Stop thinking in “Features”

How asking “Why?” builds better products

Nir Benita
3 min readJan 30, 2014

People don’t buy what you do, they buy why you do it

In his TED talk from 2011, Simon Sinek presented a beautifully simple idea about how all inspiring and innovative individuals and organizations think, act and communicate differently from the rest of us.

Simon claims that almost all organizations start with telling you what they do, go on to how they do it and then finish with why, while truly inspiring organizations always go the other way.

Talking about the “Why?” turns to the primal part of our brain, which affects emotions, behavior and motivation. By doing so, they affect our decision making process.

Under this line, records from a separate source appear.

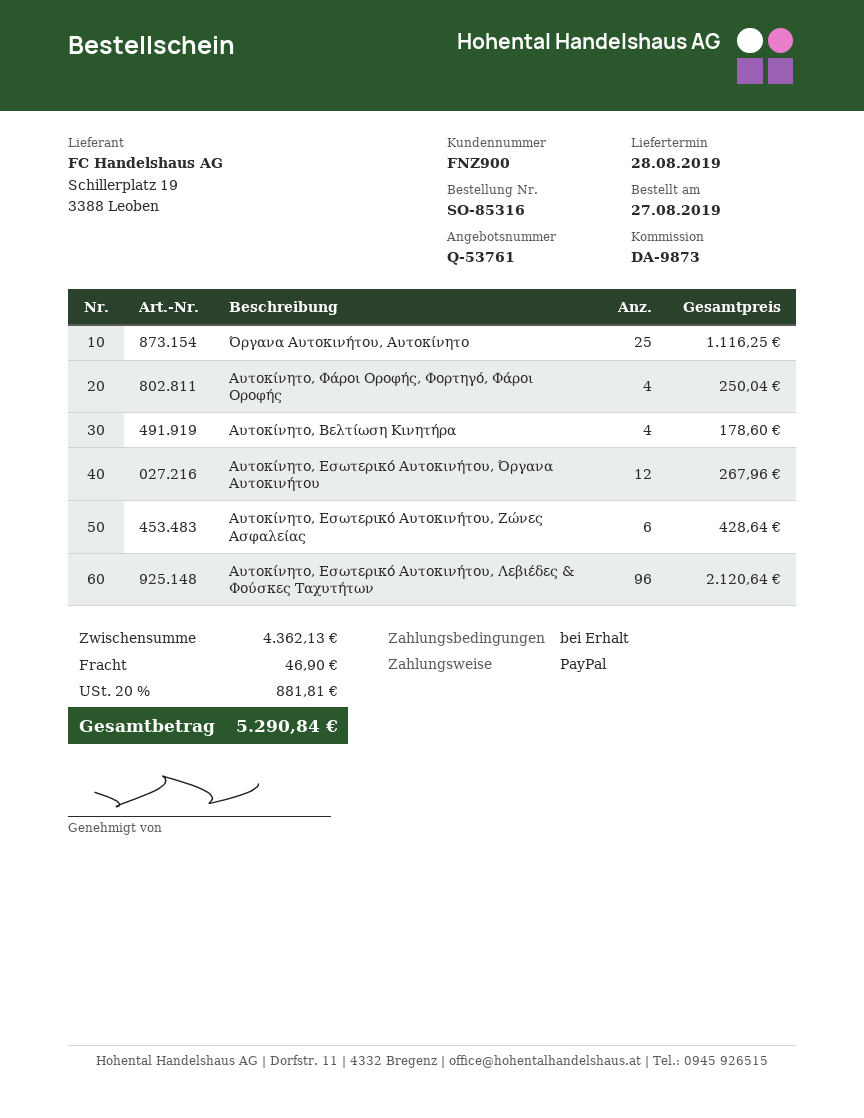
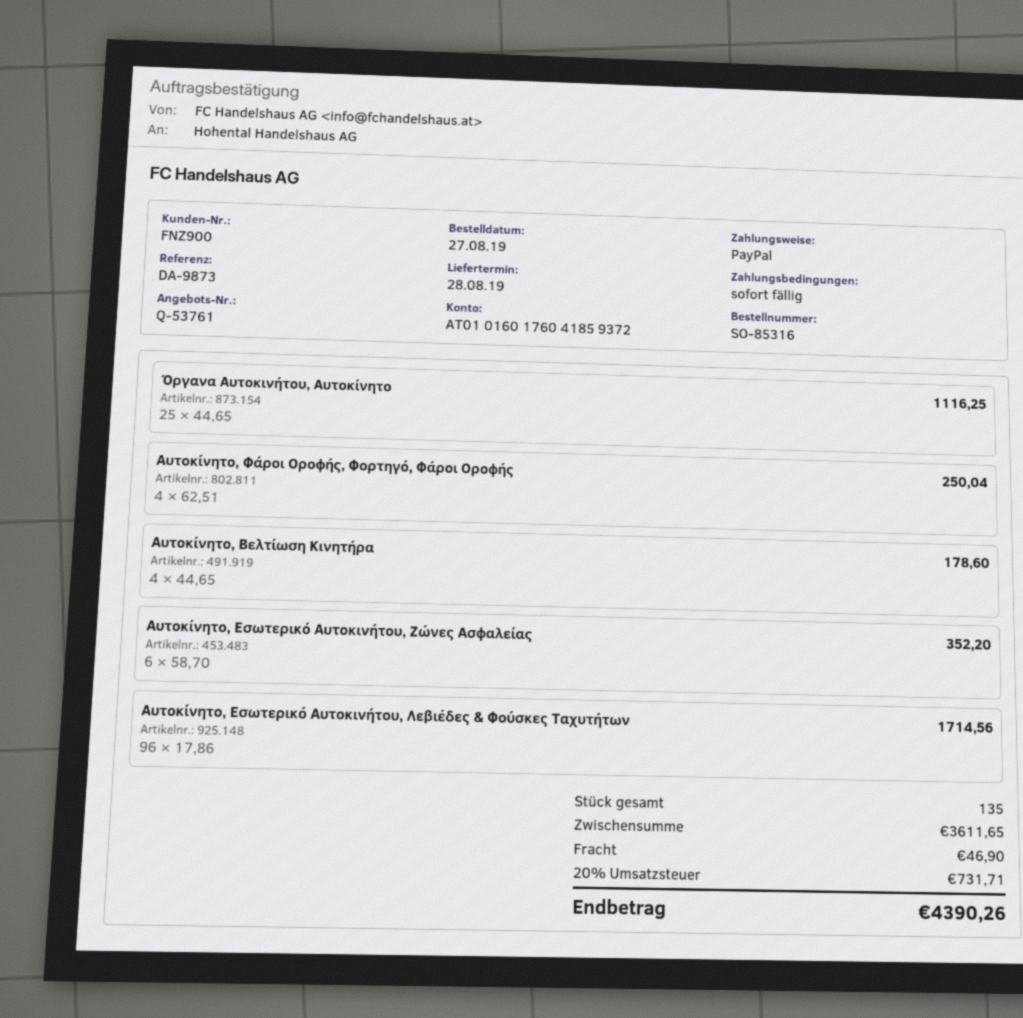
Αυτοκίνητο, Εσωτερικό Αυτοκινήτου, Όργανα Αυτοκινήτου: 12 for 267.96 -> none
Αυτοκίνητο, Εσωτερικό Αυτοκινήτου, Ζώνες Ασφαλείας: 6 for 428.64 -> 6 for 352.20
Αυτοκίνητο, Εσωτερικό Αυτοκινήτου, Λεβιέδες & Φούσκες Ταχυτήτων: 96 for 2120.64 -> 96 for 1714.56
subtotal: 4362.13 -> 3611.65
tax: 20% = 881.81 -> 20% = 731.71
total: 5290.84 -> 4390.26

The limbic system supports a variety of functions, including emotion, behavior, motivation, long-term memory, and olfaction (Wikipedia)

Build solutions, not features

Statistics show that around 80% of all startups fail, this will happen for a myriad of reasons, the money could have ran out, or the talent was simply lacking, however, so many times it will happen because we didn’t stop to think “Why” and instead focused on the “What?”.

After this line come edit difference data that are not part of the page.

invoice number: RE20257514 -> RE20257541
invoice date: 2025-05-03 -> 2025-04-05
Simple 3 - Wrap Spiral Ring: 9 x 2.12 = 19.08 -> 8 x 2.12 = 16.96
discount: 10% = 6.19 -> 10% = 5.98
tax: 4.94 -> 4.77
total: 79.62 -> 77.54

I would like to make a claim of my own, I claim that the idea brought earlier, that could potentially help us sell our products, would have helped us build a better product in the first place.

Just think of your friend’s “Amazing idea for an app!”, have you ever noticed it always starts with describing certain functionality? a list of features? Filled with excitement, he would set out to bring his vision to life, and in 80% of the cases, waste a whole lot of money, time and sleepless nights.

If however he would have focused on the problem he is solving, the “Why?“ of his product, he could have (amongst other things):

Ensure product market fit. Clearly defining a problem involves thinking about the audience that is suffering from it. A well defined target audience helps insure you are building something someone needs (Or at least wants).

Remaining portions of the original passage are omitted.